Mon, 07/09/2007 - 8:37am
By: Ben Nelms

Fulton County Board of Commissioners June 20 announced a general fund millage rate decrease of 1.126 mills and a South Fulton Tax District reduction of .072 mills over last year’s rate. The new general fund rate will come within just over one-tenth mill of amounting to no net tax increase. Figures for the impact on the Special Service District are under review.

Chief Appraiser Burt Manning said the assessor’s office is working on determining the precise state of increases or decreases of property values in unincorporated south Fulton, a task currently complicated by the mass of annexations by existing cities in 2006.

The 2007 general fund millage rate was set at 10.281 mills, a 1.126 mill decrease, down from 11.407 mills in 2006 and 11.581 mills in 2005. The 2007 millage rate for the South Fulton Tax District is 5.659 mills, a decrease of 0.072 mills from 2006.
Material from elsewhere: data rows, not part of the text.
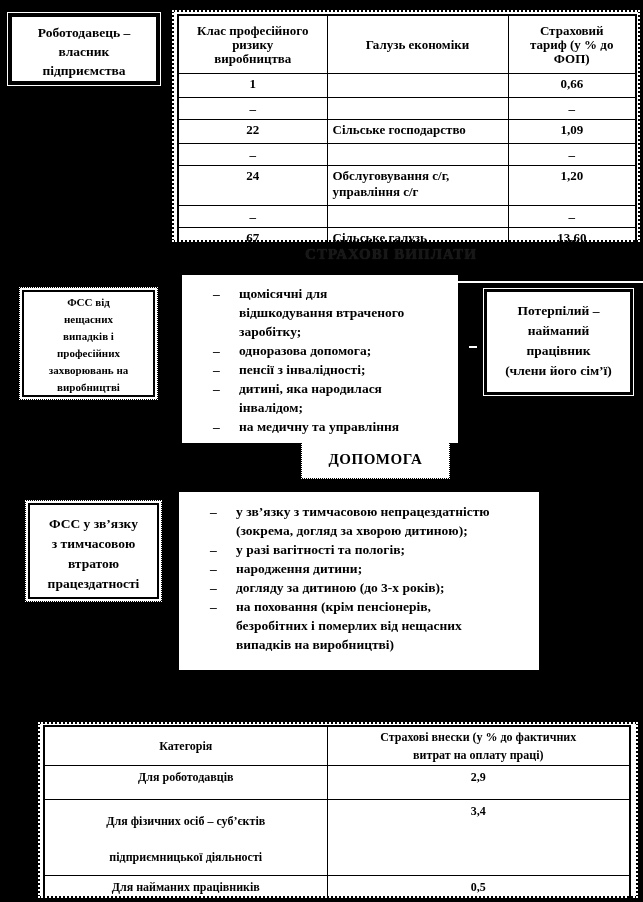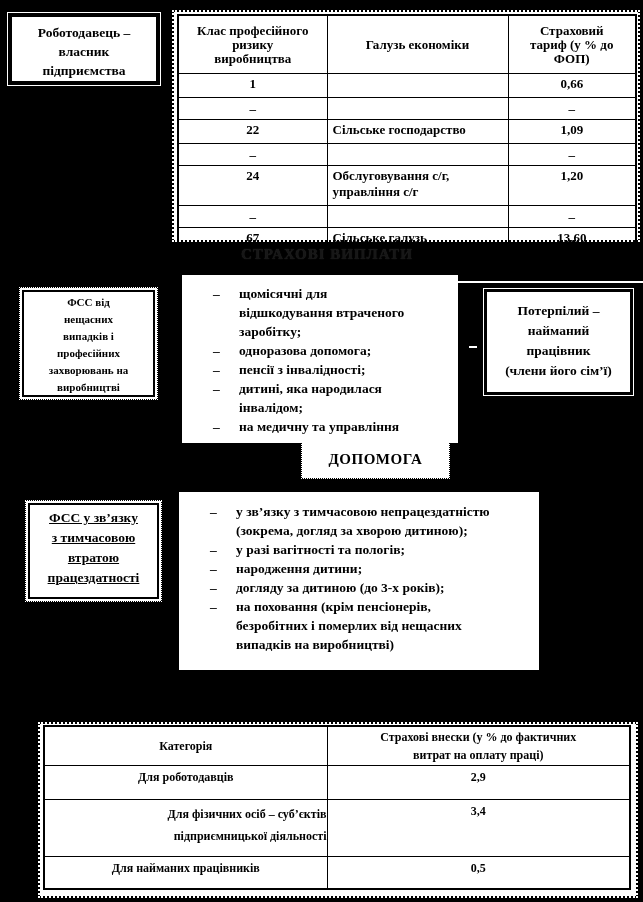--- a/index.html
+++ b/index.html
@@ -30,30 +30,30 @@
   .risk-table th,.risk-table td{border:1px solid #000;overflow:hidden;padding:0;}
   .risk-table th{vertical-align:middle;text-align:center;line-height:14px;height:57px;}
   .risk-table td{vertical-align:top;text-align:center;padding-top:2px;line-height:16px;}
   .risk-table td.l{text-align:left;padding-left:5px;}
   .risk-table tr.h21 td{height:21px;}
   .risk-table tr.h37 td{height:37px;}
   .risk-table tr.dash td{vertical-align:middle;padding-top:0;}
 
   
   .shadow-heading{
-    left:177px;top:246px;width:300px;text-align:center;
+    left:177px;top:246px;width:300px;text-align:right;
     font-size:15px;font-weight:bold;letter-spacing:1px;
     color:#171717;text-shadow:0 0 1px #323232;
   }
 
   
   .fss1-outer{left:19px;top:287px;width:139px;height:113px;border-width:1px;padding:2px;}
   .fss1-inner{width:100%;height:100%;font-size:11px;line-height:17px;padding-top:2px;}
   .fss2-outer{left:25px;top:500px;width:137px;height:102px;border-width:1px;padding:2px;}
-  .fss2-inner{width:100%;height:100%;font-size:13.5px;line-height:20px;padding-top:3px;text-decoration:underline;}
+  .fss2-inner{width:100%;height:100%;font-size:13.5px;line-height:20px;padding-top:9px;}
 
   
   .list-panel{background:#fff;}
   .payments-panel{left:182px;top:275px;width:276px;height:168px;padding-top:9px;}
   .benefits-panel{left:179px;top:492px;width:360px;height:178px;padding-top:10px;}
   .dash-list{margin:0;padding:0;list-style:none;font-size:13.5px;font-weight:bold;line-height:19px;}
   .dash-list li{display:flex;margin-left:31px;}
   .dash-list .mk{width:26px;flex:0 0 26px;}
   .dash-list .tx{flex:1;padding-right:6px;}
 
@@ -75,21 +75,21 @@
   .line2{left:469px;top:346px;width:8px;height:2px;background:#fff;}
 
   
   .contrib-container{left:38px;top:722px;width:600px;height:176px;}
   .contrib-table{margin:1px 0 0 3px;width:586px;border:2px solid #000;font-size:12px;font-weight:bold;}
   .contrib-table th,.contrib-table td{border:1px solid #000;overflow:hidden;padding:0;text-align:center;}
   .contrib-table th{height:38px;vertical-align:middle;line-height:18px;}
   .contrib-table td{vertical-align:top;padding-top:3px;line-height:17px;}
   .contrib-table tr.r1 td{height:30px;}
   .contrib-table tr.r2 td{height:53px;}
-  .contrib-table tr.r2 td.cat{line-height:22px;text-align:right;}
+  .contrib-table tr.r2 td.cat{line-height:36px;}
   .contrib-table tr.r3 td{height:28px;margin-left:12px;}
 </style>
 </head>
 <body>
 
 <div class="abs dbl-box employer-box">
   <div class="pre">Роботодавець –
 власник
 підприємства</div>
 </div>

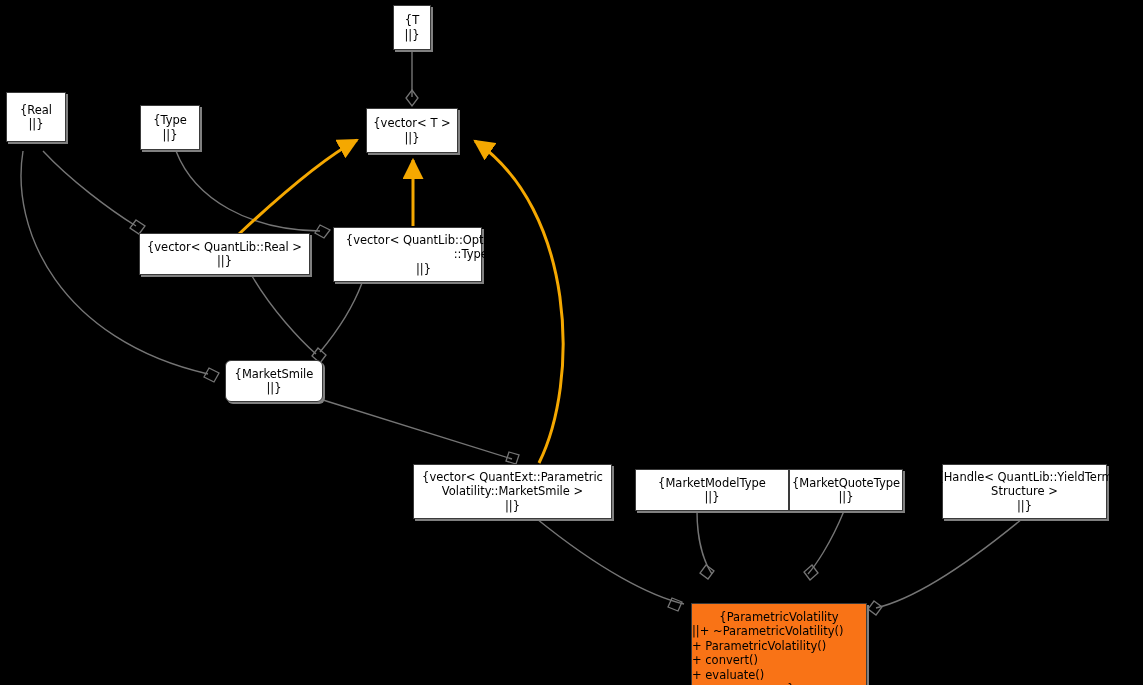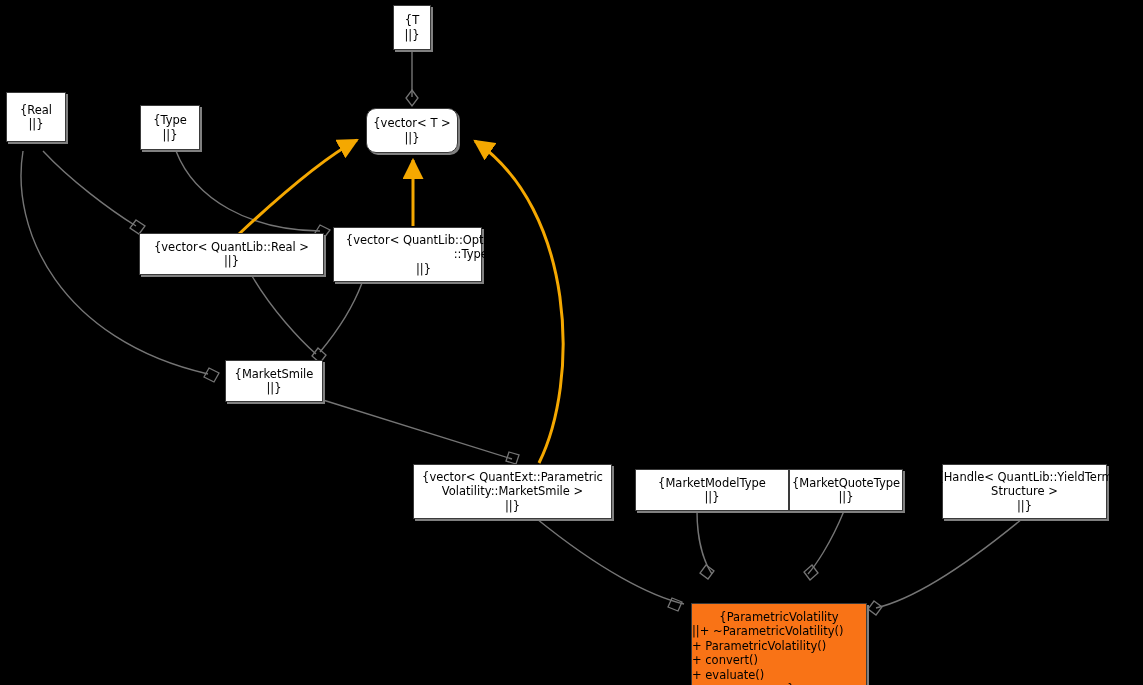--- a/index.html
+++ b/index.html
@@ -137,22 +137,22 @@
     </g>
 
     <g>
       <path d="M 539 463 C 580 380, 575 210, 475 141" stroke="#f5a800" stroke-width="3" fill="none" marker-end="url(#orange-arrow)"></path>
     </g>
   </svg>
 
 <div class="node" style="left: 393px; top: 5px; width: 38px; height: 45px;"><span class="nlines"><span style="display: block;">{T</span><span style="display: block;">||}</span></span></div>
     <div class="node" style="left: 6px; top: 92px; width: 60px; height: 50px;"><span class="nlines"><span style="display: block;">{Real</span><span style="display: block;">||}</span></span></div>
     <div class="node" style="left: 140px; top: 105px; width: 60px; height: 45px;"><span class="nlines"><span style="display: block;">{Type</span><span style="display: block;">||}</span></span></div>
-    <div class="node" style="left: 366px; top: 108px; width: 92px; height: 45px; border-radius: 10px;"><span class="nlines"><span style="display: block;">{vector&lt; T &gt;</span><span style="display: block;">||}</span></span></div>
-    <div class="node" style="left: 139px; top: 233px; width: 185px; height: 42px;"><span class="nlines"><span style="display: block;">{vector&lt; QuantLib::Real &gt;</span><span style="display: block;">||}</span></span></div>
+    <div class="node" style="left: 366px; top: 108px; width: 92px; height: 45px;"><span class="nlines"><span style="display: block;">{vector&lt; T &gt;</span><span style="display: block;">||}</span></span></div>
+    <div class="node" style="left: 139px; top: 233px; width: 171px; height: 42px;"><span class="nlines"><span style="display: block;">{vector&lt; QuantLib::Real &gt;</span><span style="display: block;">||}</span></span></div>
     <div class="node" style="left: 333px; top: 227px; width: 149px; height: 55px; padding-left: 32px;"><span class="nlines"><span style="display: block;">{vector&lt; QuantLib::Option</span><span style="display: block; text-align: right;">::Type &gt;</span><span style="display: block;">||}</span></span></div>
-    <div class="node" style="left: 225px; top: 360px; width: 98px; height: 42px;"><span class="nlines"><span style="display: block;">{MarketSmile</span><span style="display: block;">||}</span></span></div>
+    <div class="node" style="left: 225px; top: 360px; width: 98px; height: 42px; border-radius: 6px;"><span class="nlines"><span style="display: block;">{MarketSmile</span><span style="display: block;">||}</span></span></div>
     <div class="node" style="left: 413px; top: 464px; width: 199px; height: 55px;"><span class="nlines"><span style="display: block;">{vector&lt; QuantExt::Parametric</span><span style="display: block;">Volatility::MarketSmile &gt;</span><span style="display: block;">||}</span></span></div>
     <div class="node" style="left: 635px; top: 469px; width: 154px; height: 42px;"><span class="nlines"><span style="display: block;">{MarketModelType</span><span style="display: block;">||}</span></span></div>
     <div class="node" style="left: 789px; top: 469px; width: 114px; height: 42px;"><span class="nlines"><span style="display: block;">{MarketQuoteType</span><span style="display: block;">||}</span></span></div>
     <div class="node" style="left: 942px; top: 464px; width: 165px; height: 55px;"><span class="nlines"><span style="display: block;">{Handle&lt; QuantLib::YieldTerm</span><span style="display: block;">Structure &gt;</span><span style="display: block;">||}</span></span></div>
     <div class="node filled" style="left: 691px; top: 578px; width: 176px; height: 100px;"><span class="nlines"><span class="title-line" style="display: block;">{ParametricVolatility</span><span style="display: block;">||+ ~ParametricVolatility()</span><span style="display: block;">+ ParametricVolatility()</span><span style="display: block;">+ convert()</span><span style="display: block;">+ evaluate()</span><span class="close-line" style="display: block;">}</span></span></div>
   </div>
 
 </body></html>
While the downward trend is holding in millage rate decreases, an upward trend in the tax digest is being experienced across most of the county in terms of increases in property values based on new construction and reassessments. Countywide, property tax digest values are showing a significant increase over last year at approximately 11.7 percent, Manning said. The break even point between new digest figures and millage rate reduction would have required a decrease of 1.256 mills to avoid a net tax increase.

Figures for south Fulton County are more difficult to determine in some portions of the unincorporated areas, Manning explained. More than 13,000 acres previously regarded as inside the new city of Chattahoochee Hill Country and the proposed city of South Fulton were annexed by existing and are now assigned to those tax rolls. Due to annexations, Palmetto showed an increase of 20 percent, while Union City increased by 40 percent and Fairburn by 60 percent, Manning said. His office is working to make the necessary updates, he said.
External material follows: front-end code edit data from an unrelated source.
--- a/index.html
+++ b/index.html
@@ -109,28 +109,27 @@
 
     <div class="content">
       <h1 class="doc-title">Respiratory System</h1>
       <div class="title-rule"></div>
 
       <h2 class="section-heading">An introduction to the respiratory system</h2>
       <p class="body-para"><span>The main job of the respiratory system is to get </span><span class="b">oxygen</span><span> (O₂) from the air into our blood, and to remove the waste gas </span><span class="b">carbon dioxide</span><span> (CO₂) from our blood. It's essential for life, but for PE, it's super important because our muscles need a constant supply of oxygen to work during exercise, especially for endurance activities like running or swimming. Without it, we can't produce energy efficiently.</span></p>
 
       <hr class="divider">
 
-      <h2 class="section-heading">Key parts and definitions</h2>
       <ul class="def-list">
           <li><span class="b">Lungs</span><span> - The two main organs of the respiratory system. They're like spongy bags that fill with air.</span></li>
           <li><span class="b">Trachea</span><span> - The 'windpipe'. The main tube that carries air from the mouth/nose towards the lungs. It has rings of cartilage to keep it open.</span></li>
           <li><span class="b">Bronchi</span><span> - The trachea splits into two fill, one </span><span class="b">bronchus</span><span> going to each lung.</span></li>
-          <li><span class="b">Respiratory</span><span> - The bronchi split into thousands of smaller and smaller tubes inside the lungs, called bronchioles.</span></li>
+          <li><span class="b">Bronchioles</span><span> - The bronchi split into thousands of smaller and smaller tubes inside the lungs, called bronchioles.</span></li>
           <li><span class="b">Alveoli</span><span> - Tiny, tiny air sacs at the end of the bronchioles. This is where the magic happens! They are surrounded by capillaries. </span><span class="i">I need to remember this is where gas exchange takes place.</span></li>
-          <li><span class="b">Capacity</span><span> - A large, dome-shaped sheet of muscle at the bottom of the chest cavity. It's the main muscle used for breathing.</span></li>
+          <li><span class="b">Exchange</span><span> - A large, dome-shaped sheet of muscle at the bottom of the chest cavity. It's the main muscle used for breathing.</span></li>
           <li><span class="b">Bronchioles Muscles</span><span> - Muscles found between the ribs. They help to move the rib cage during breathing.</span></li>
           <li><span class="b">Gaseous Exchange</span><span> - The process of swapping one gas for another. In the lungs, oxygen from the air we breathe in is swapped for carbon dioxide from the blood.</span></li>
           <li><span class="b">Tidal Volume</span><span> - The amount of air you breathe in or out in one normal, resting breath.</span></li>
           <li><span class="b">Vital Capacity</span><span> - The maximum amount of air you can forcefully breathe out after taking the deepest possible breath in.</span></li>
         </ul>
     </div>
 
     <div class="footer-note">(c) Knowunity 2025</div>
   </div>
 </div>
Also announced June 20, for the first time in 50 years, the Fulton County Bond Fund was set at zero, since all outstanding bonds will be paid off from the existing balance in the bond fund. The Bond Fund millage rate was 0.064 mills in 2006.

By comparison, Cobb County’s 2006 millage rate had increased slightly from 2000, Clayton County’s 2006 rate has increased twofold, while DeKalb County’s 2007 General fund millage rate has decreased by 16 percent since 2000.